Will my baby’s hair color change as they get older?
You’ve probably experienced it numerous times, the obligatory, “I think the baby looks like…” statement by friends and family members after your baby was born. Your baby’s facial features are certainly going to change quickly; their hair color and even the style (straight, curly, wavy, etc) will also change over their first few years of life.
Hair growth is determined very early in pregnancy. During the first trimester, around the 10th week of gestation, hair follicles appear on the scalp. And, by 18-20 weeks gestation, your baby’s entire scalp is covered in hair follicles that will set their hair pattern.

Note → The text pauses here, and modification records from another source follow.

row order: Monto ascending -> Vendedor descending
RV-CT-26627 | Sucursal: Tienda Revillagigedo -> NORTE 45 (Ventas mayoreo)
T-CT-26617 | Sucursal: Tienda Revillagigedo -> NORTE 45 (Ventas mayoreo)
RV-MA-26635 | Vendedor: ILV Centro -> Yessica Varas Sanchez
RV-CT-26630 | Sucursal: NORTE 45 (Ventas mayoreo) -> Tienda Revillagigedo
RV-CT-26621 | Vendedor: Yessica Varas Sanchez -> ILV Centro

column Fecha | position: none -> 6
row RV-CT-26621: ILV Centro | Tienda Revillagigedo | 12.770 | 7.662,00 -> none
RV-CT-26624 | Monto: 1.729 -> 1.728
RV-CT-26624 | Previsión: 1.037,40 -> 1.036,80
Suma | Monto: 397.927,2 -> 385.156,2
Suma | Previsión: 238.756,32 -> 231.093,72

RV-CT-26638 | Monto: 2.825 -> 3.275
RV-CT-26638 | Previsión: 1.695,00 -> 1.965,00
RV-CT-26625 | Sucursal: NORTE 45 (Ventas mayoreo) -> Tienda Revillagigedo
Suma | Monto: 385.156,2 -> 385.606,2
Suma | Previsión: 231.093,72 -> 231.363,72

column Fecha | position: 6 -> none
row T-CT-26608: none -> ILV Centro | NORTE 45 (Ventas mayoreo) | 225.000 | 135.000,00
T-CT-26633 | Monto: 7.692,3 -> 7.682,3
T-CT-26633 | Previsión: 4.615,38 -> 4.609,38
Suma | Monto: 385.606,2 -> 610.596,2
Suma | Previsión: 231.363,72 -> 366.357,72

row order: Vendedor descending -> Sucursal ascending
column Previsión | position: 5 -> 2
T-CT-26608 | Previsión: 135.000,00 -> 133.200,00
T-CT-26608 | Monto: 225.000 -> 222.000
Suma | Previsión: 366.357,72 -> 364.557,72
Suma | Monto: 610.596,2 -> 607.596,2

Fun fact: No new hair follicles are formed after birth.
Hair growth occurs from the forehead to the back of the neck during gestation. Typically, babies will often have more hair on the front and sides of their head when they are born. This hair will often fall out earlier while hair on the back of the head will typically fall out by 8-12 weeks of life.

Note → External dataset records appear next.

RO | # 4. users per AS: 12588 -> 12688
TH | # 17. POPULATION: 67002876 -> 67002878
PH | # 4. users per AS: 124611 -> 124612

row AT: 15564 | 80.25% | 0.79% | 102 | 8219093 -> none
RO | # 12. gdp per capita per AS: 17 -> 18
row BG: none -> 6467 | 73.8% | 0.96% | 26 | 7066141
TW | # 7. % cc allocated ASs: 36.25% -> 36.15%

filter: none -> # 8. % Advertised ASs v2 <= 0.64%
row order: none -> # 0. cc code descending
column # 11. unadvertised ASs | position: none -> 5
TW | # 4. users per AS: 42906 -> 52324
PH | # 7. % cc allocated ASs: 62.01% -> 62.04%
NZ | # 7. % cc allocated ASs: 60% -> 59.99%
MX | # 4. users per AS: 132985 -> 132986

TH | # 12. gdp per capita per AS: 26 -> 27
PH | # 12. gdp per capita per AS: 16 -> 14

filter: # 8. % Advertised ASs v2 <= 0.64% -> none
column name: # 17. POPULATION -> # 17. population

Newborn hair is replaced by more maturing, thicker hair often by 3-7 months of age and then eventually hair will be matured by around 2 years old.
Don’t fret if your baby is still bald at their first birthday. Every child is different and some take longer to start to grow their mature head of hair.
What determines my baby’s hair color?
Hair color is determined by a substance called melanin. Melanin is produced by specific cells in the body and is responsible for the color of our hair, skin, and eyes. The color of your baby’s hair depends on the amount of melanin that is produced which is a part of their genetic makeup. Hair color typically follows the tendency of skin color, (i.e. darker skin, darker hair), however, like every rule, there are exceptions. Additionally, hair color can continue to get darker as your child goes through puberty because of an increase in melanin in response to changes in their hormone levels.
Bald spots, patches of different color hair, cowlicks, among others, can all be normal variations in hair growth, even with children in the same family. Occasionally, some changes in hair appearance aren’t able to be noticed until your child gets older and begins to grow more mature hair.
Newborn hair care tips:
- Babies do not need their hair washed every day. If you use a shampoo, use only a shampoo intended for babies. (Be sure to read our article on newborn bathing!)
- Tight braids or headbands can damage growing hair and should be avoided. Opt for a softer hair accessory that doesn’t pull the hair.
- Hair growth or coloring products, whether “natural” or not, should never be used on a baby.